- **EXERCISE INSTRUCTIONS**
Please reproduce, exactly and with nothing added, the lines of the material below that run from the one containing "ordered by: Priya" to the end.
####
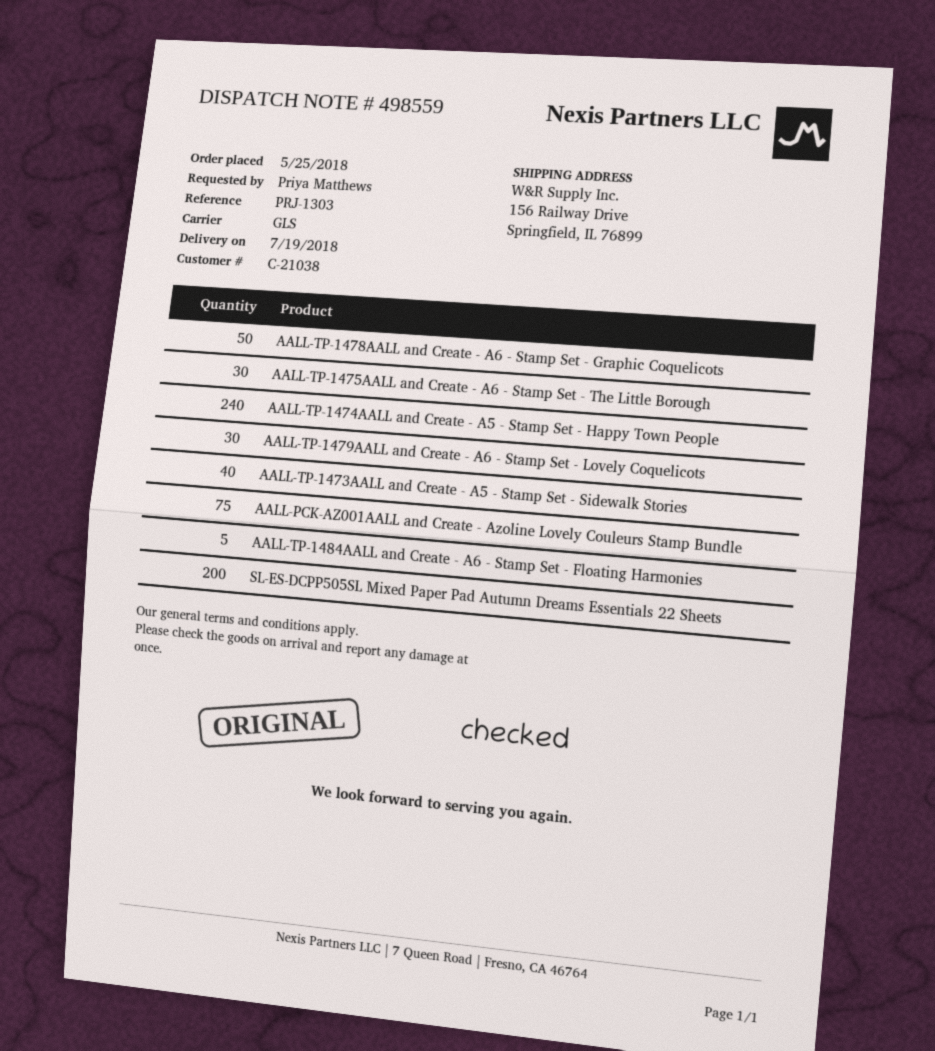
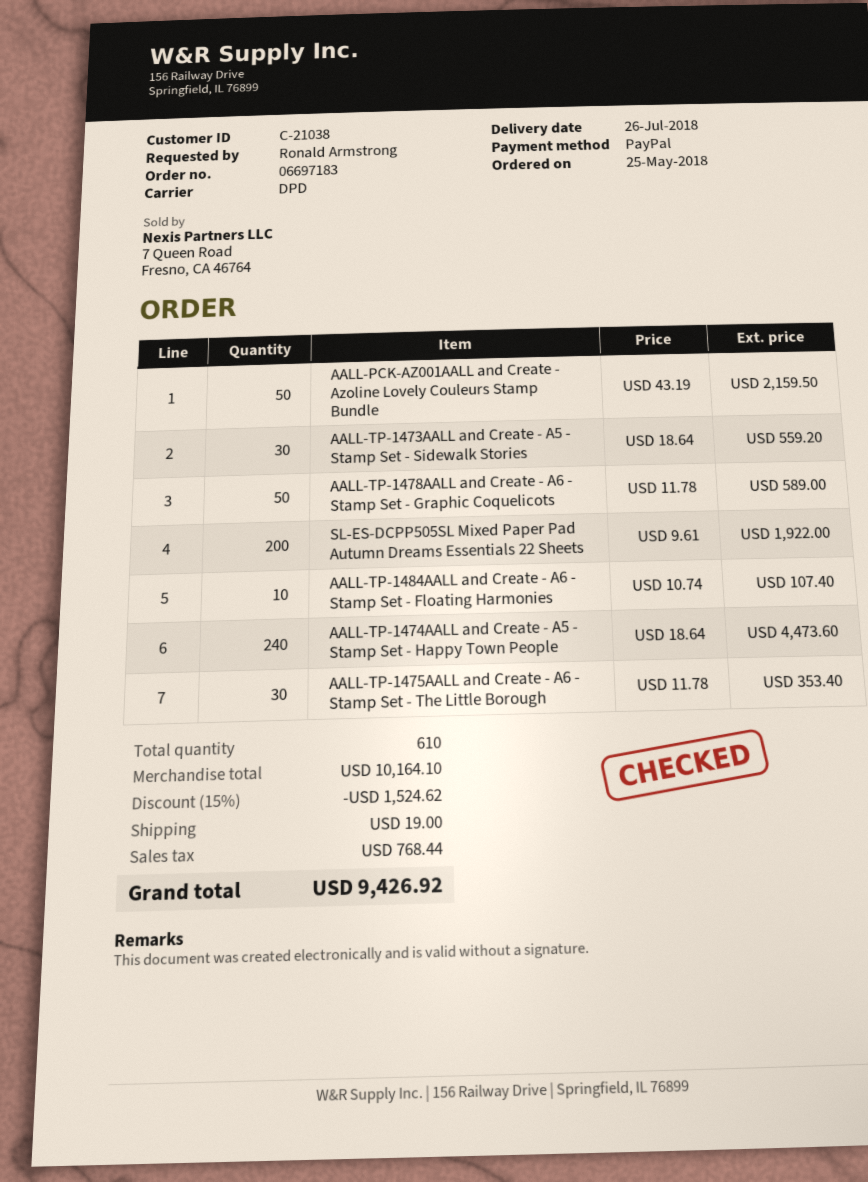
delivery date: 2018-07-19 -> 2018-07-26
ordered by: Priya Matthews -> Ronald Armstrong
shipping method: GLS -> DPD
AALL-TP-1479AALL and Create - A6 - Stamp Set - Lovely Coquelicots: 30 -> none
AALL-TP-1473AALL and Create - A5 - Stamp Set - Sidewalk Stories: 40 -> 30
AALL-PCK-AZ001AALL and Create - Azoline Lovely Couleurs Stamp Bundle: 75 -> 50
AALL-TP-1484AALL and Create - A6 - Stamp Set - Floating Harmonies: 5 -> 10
####
- **OUTPUT OF THE TASK**
ordered by: Priya Matthews -> Ronald Armstrong
shipping method: GLS -> DPD
AALL-TP-1479AALL and Create - A6 - Stamp Set - Lovely Coquelicots: 30 -> none
AALL-TP-1473AALL and Create - A5 - Stamp Set - Sidewalk Stories: 40 -> 30
AALL-PCK-AZ001AALL and Create - Azoline Lovely Couleurs Stamp Bundle: 75 -> 50
AALL-TP-1484AALL and Create - A6 - Stamp Set - Floating Harmonies: 5 -> 10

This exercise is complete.